Pitchfork: Après Reign in Blood tes choix semblent se tourner vers des trucs atmosphériques. Waylon, contrairement à d’autres artistes country, a cette vibration lancinante alors que ce pourrait être plus simple et direct.

Oui, c’est marrant. Pour moi, Slayer et les autres groupes de ce genre sont plus planants. En particulier sur "Raining Blood", il y a l’orage, le tonnerre et le bruit de la pluie. On dirait un groupe de métal pour bande son de films en quelque sorte.
Metallica a cet imaginatif et cette ambiance sur Ride the Lightning, mais après quelque chose est arrivé et ils sont devenus ce truc macho. Une fille m’a un jour fait remarquer que leurs morceaux n’admettent même pas l’existence des femmes. C’est de l’énergie masculine, et c’est juste à propos de gars en cognant d’autres. Par rapport à Slayer, il y a quelque chose de très organisé chez Metallica.

40 ANS
Gateway Trio: Gateway

Cet album est sorti en 1975 et John Abercrombie jouait de la guitare, Dave Holland de la basse, et Jack DeJohnette de la batterie - un trio de jazz on dirait. Ici aussi il y a quelque chose de country et bizarre. Leur morceau "Back-Woods Song" comporte la guitare la plus bizarre que j’ai entendu. Et j’aime comment DeJohnette utilise ses cymbales. J’aime toujours Dave Holland's -- il a joué avec Miles Davis sur In a Silent Way et Bitches Brew. John Abercrombie a joué accoustique dans son groupe Oregon; ils jouaient de la musique indienne mélangée à du jazz. Leur plus récente sortie est vraiment bonne même si ils ont viré new age sur la fin.

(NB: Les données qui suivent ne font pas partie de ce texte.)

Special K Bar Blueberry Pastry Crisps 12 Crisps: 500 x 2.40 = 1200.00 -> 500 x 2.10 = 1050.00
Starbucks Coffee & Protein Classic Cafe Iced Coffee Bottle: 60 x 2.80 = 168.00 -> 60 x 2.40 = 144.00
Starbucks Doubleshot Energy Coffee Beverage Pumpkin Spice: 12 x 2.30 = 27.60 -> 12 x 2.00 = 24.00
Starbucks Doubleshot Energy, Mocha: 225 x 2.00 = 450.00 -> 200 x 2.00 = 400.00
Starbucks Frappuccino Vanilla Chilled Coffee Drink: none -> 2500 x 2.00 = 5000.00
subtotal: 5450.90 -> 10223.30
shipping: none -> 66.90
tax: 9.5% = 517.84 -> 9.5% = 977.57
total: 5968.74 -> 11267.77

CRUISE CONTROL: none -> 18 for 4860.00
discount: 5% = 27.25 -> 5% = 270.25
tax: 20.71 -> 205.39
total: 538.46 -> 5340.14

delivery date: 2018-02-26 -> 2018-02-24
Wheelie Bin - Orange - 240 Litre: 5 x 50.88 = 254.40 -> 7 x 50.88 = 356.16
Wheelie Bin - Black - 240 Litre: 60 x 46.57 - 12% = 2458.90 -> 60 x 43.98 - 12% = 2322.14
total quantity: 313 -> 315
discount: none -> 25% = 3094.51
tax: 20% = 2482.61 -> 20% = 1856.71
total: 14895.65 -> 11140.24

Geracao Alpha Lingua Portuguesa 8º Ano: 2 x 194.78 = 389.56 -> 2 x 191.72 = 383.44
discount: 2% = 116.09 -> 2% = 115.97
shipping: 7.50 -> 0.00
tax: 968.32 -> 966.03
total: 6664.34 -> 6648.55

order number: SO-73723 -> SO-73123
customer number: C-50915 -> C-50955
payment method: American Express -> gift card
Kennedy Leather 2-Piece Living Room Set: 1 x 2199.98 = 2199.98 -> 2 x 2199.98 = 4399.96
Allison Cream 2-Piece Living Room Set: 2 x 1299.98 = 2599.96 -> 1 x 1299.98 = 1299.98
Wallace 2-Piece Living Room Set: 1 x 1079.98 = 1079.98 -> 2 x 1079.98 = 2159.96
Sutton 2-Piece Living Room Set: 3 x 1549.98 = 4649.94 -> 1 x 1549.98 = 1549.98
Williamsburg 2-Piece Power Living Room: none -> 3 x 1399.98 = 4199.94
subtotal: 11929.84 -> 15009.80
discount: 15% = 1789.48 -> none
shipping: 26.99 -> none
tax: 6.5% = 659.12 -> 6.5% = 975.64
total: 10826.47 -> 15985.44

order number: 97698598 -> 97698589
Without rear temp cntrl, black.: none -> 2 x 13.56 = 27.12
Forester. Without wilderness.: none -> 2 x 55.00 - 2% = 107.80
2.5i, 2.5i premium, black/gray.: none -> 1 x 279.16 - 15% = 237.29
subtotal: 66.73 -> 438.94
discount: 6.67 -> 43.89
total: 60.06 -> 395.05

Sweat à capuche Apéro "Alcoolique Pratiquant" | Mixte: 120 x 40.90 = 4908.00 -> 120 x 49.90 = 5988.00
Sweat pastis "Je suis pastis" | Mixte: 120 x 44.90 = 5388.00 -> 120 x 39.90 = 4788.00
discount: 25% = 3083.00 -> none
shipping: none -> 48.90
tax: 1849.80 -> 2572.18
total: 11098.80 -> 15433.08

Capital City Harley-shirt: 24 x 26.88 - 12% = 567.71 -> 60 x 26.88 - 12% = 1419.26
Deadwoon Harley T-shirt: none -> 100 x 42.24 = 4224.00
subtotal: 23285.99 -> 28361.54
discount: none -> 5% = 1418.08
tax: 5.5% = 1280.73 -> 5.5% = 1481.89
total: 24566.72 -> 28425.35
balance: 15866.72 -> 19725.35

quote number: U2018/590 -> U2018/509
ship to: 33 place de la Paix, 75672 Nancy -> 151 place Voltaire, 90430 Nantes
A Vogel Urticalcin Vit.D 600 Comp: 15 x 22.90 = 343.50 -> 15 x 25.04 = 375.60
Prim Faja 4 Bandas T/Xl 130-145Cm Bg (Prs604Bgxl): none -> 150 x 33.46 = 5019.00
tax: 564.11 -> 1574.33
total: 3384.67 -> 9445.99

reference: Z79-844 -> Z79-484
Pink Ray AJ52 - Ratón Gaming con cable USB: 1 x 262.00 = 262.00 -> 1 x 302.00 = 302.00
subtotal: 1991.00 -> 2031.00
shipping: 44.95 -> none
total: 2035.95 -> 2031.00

J’ai toujours aimé l’improvisation. Quand j’ai débuté ave Earth, je préférais enregistrer en studio que jouer sur scène. Maintenant, c’est l’inverse. On dirait qu’avec les grosses maisons de disque et toutes ces nouvelles musiques, plus personne ne joue sa propre musique. Tout est question d’auto-tune et de correction de pitch. Pour moi, voilà ce qui est différent concernant ce qui n’est pas signé sur une major.

Autrefois, ce qui comptait c’était la musique live. Et puis, la technologie devenant meilleure, il y a eu ce changement. L’artiste studio avait plus de reconnaissance que le musicien live. Ils pouvaient créer cet objet qui allait être vendu. L’idée de créer le morceau parfait sur album devenait plus important que de le jouer en live. Mais on dirait que la musique live redevient importante désormais, tout comme les vinyls qui reviennent. Je pense que les gens veulent voir des groupes capables de jouer leur musique sur scène. Et j’aime intéragir avec la foule et jouer face à des gens plutôt que juste exister à travers un objet.